PAI Submits Response to OSTP, NSF Request for Information on National AI Research Resource
In accordance with the National Artificial Intelligence Initiative Act, the White House Office of Science and Technology Policy (OSTP) and the National Science Foundation (NSF) announced the formation of a National Artificial Intelligence Research Resource (NAIRR) Task Force earlier this year. This task force is charged with developing a roadmap for implementing NAIRR, intended as a shared AI infrastructure providing researchers and students with access to computational resources, data sets, educational tools, and user support. In July, the OSTP and NSF publicly requested comments to inform the work of the task force.
The Partnership on AI (PAI) was pleased to submit several examples of our projects and publicly available resources in response, highlighting our work around Demographic Data and Algorithmic Bias; Fairness, Transparency, and Accountability; Diversity, Equity, and Inclusion in AI; and inclusion and access to AI R&D through multistakeholder partnerships.

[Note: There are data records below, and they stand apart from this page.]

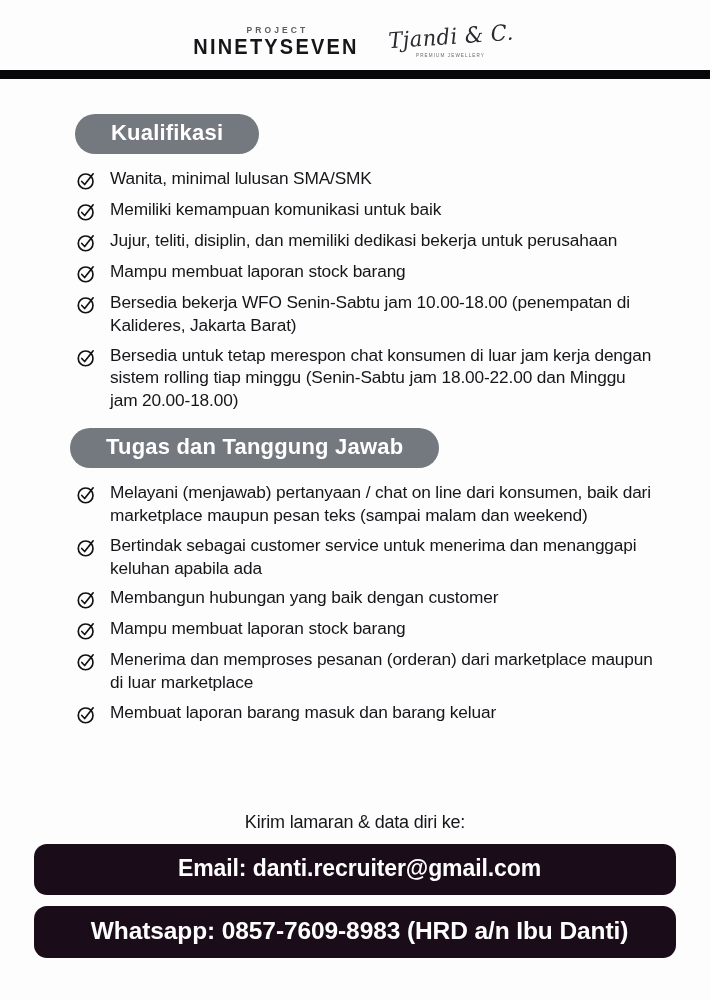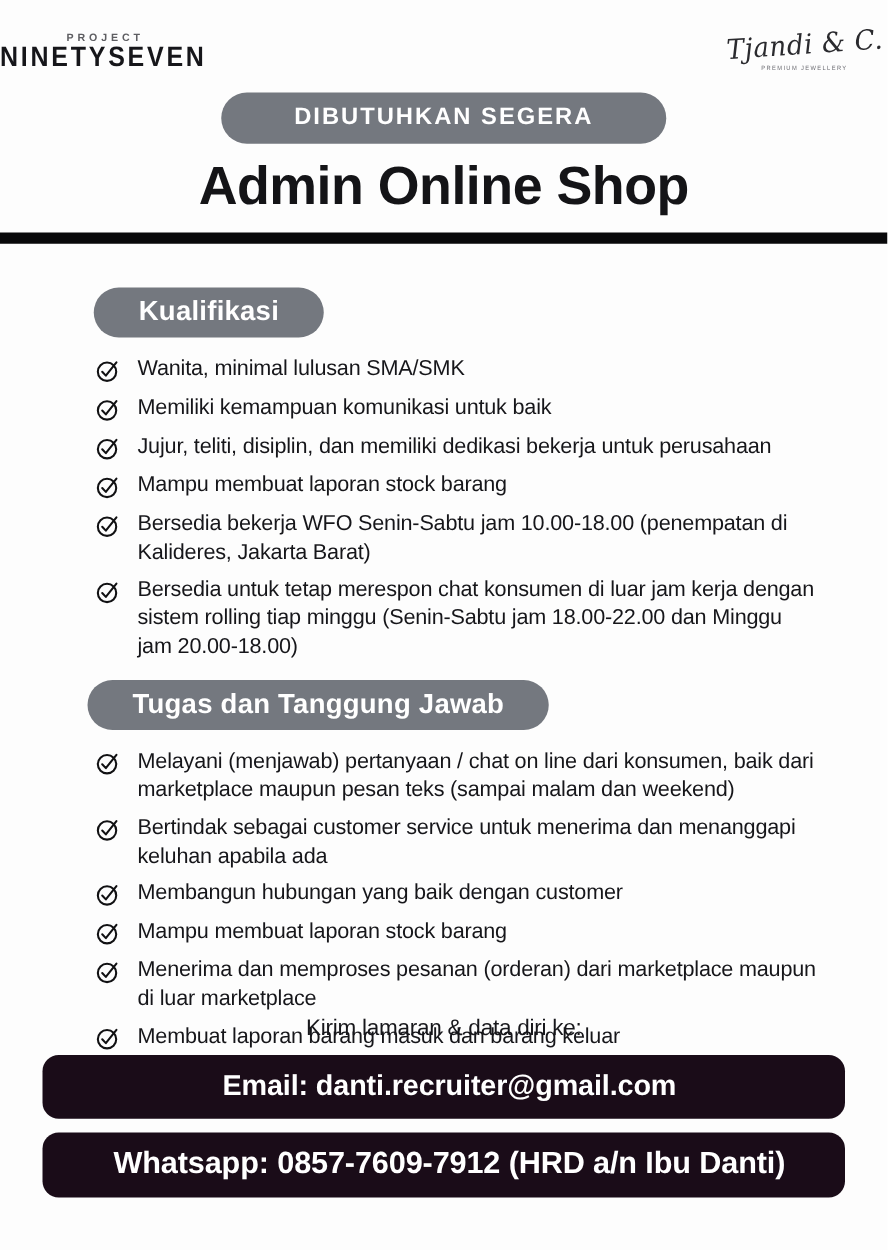--- a/index.html
+++ b/index.html
@@ -28,7 +28,7 @@
     height: 70px;
     display: flex;
     align-items: center;
-    justify-content: space-between;
+    justify-content: center;
     gap: 26px;
     padding-top: 12px;
     box-sizing: border-box;

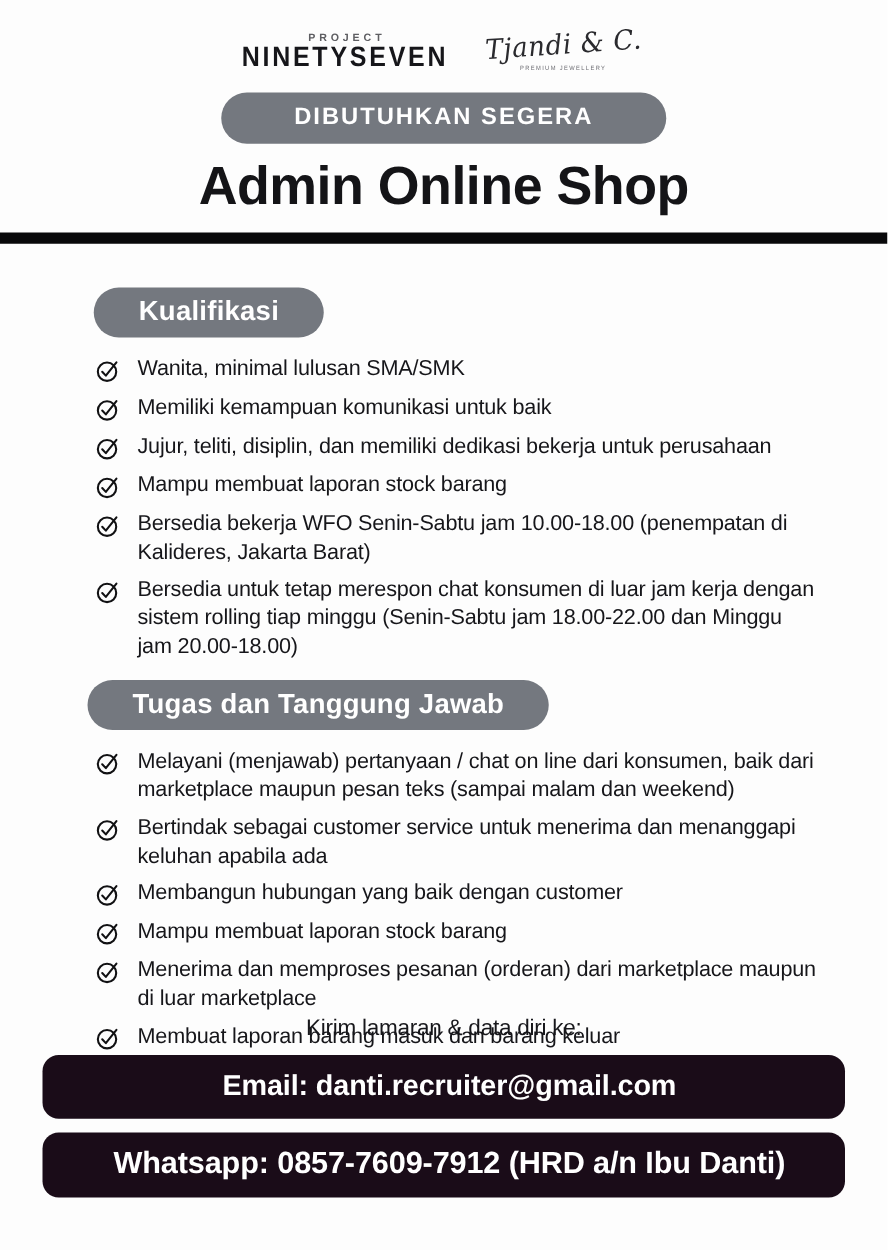--- a/index.html
+++ b/index.html
@@ -204,10 +204,6 @@
     </div>
   </div>
 
-  <div class="header">
-    <div class="badge-top">DIBUTUHKAN SEGERA</div>
-    <div class="title">Admin Online Shop</div>
-  </div>
   <div class="divider-bar"></div>
 
   <div class="content">

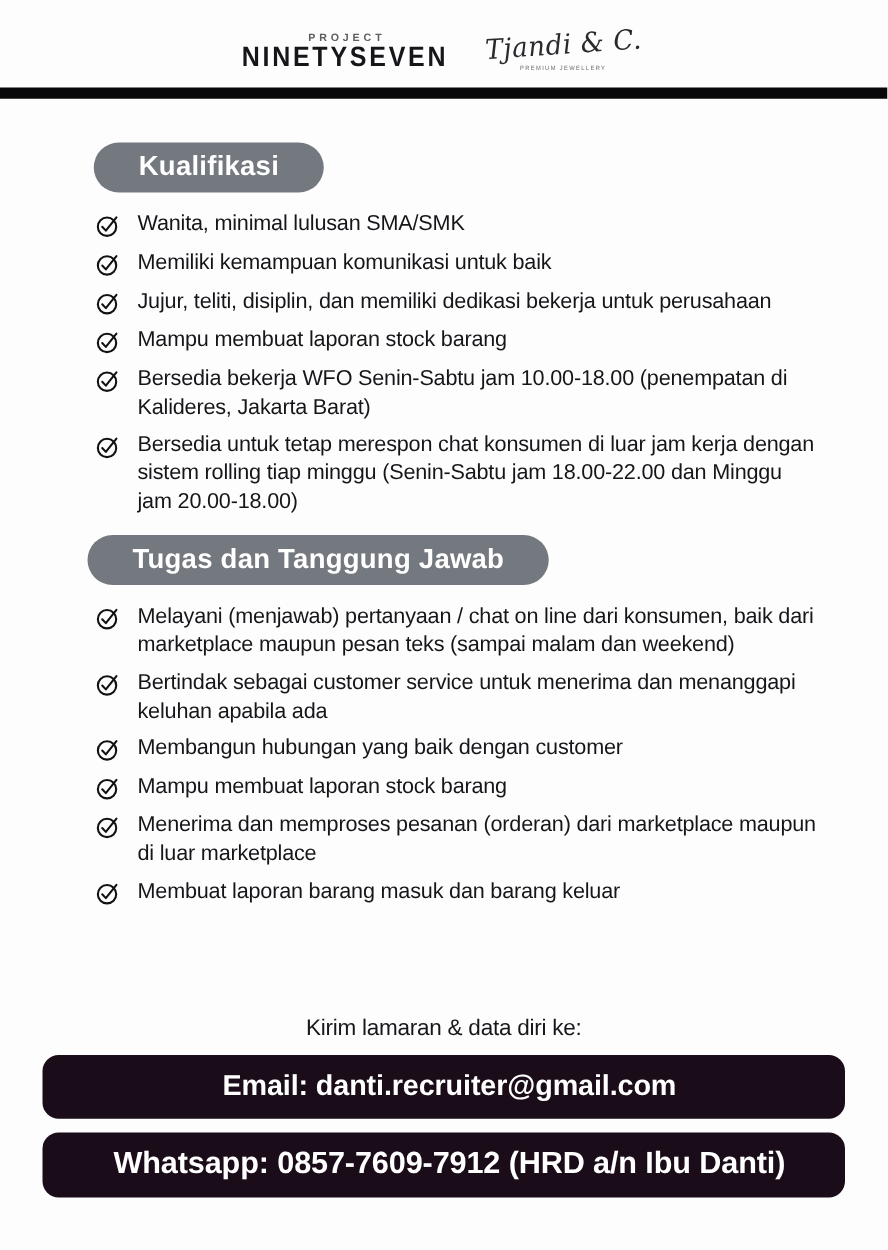--- a/index.html
+++ b/index.html
@@ -332,7 +332,7 @@
   <div class="footer">
     <div class="footer-lead">Kirim lamaran &amp; data diri ke:</div>
     <div class="contact-bar contact-email">Email: danti.recruiter@gmail.com</div>
-    <div class="contact-bar contact-wa">Whatsapp: 0857-7609-7912 (HRD a/n Ibu Danti)</div>
+    <div class="contact-bar contact-wa">Whatsapp: 0857-7609-8983 (HRD a/n Ibu Danti)</div>
   </div>
 
 </div>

Please read our entire submission to OSTP and NSF here or an excerpt from it below:
Working with its multistakeholder community of partners in academia, civil society, industry and media, PAI is committed to increasing access, inclusion and participation in AI R&D.
One of PAI’s Partners, the Tech Policy Lab at the University of Washington, has extensive expertise in applying value-sensitive design approaches to technology policy. In 2019, PAI worked with the Tech Policy Lab to implement their Diverse Voices methodology within PAI’s ABOUT ML project. The aim was to solicit views and feedback from communities who are often the least likely to be consulted in the formation of machine learning system documentation practices that may impact them. The insights garnered through this consultation informed the inclusion of a glossary in the ABOUT ML resource library as well as the design and structure of the materials to promote clarity and navigational guidance to readers from diverse backgrounds.
Building from the lessons learned from the Diverse Voices team and the work of other responsible AI advocates, PAI launched the Methods for Inclusion research project that aims to enable AI researchers and developers to more effectively and ethically engage with a broad base of constituents and stakeholders in the development of their AI/ML projects. This work seeks to meaningfully include impacted communities in order to enable AI/ML developers to provide an array of products and services that can better meet the needs of diverse populations around the world, without further deepening existing social inequalities or generating harm. A forthcoming publication will identify a broad range of methodologies and practices that can be applied at different stages of the AI development process, drawing on the large body of scholarship that has grappled with the question of how to create inclusive channels of participation in other domains.
Drawing on these experiences at PAI, OSTP and NSF are encouraged to incorporate a focus on inclusion, participatory design, and democratizing access throughout all aspects of the development of the resource. Building a diverse community of stakeholders across sectors to engage and inform the development and deployment of the resource over time will be central to its success.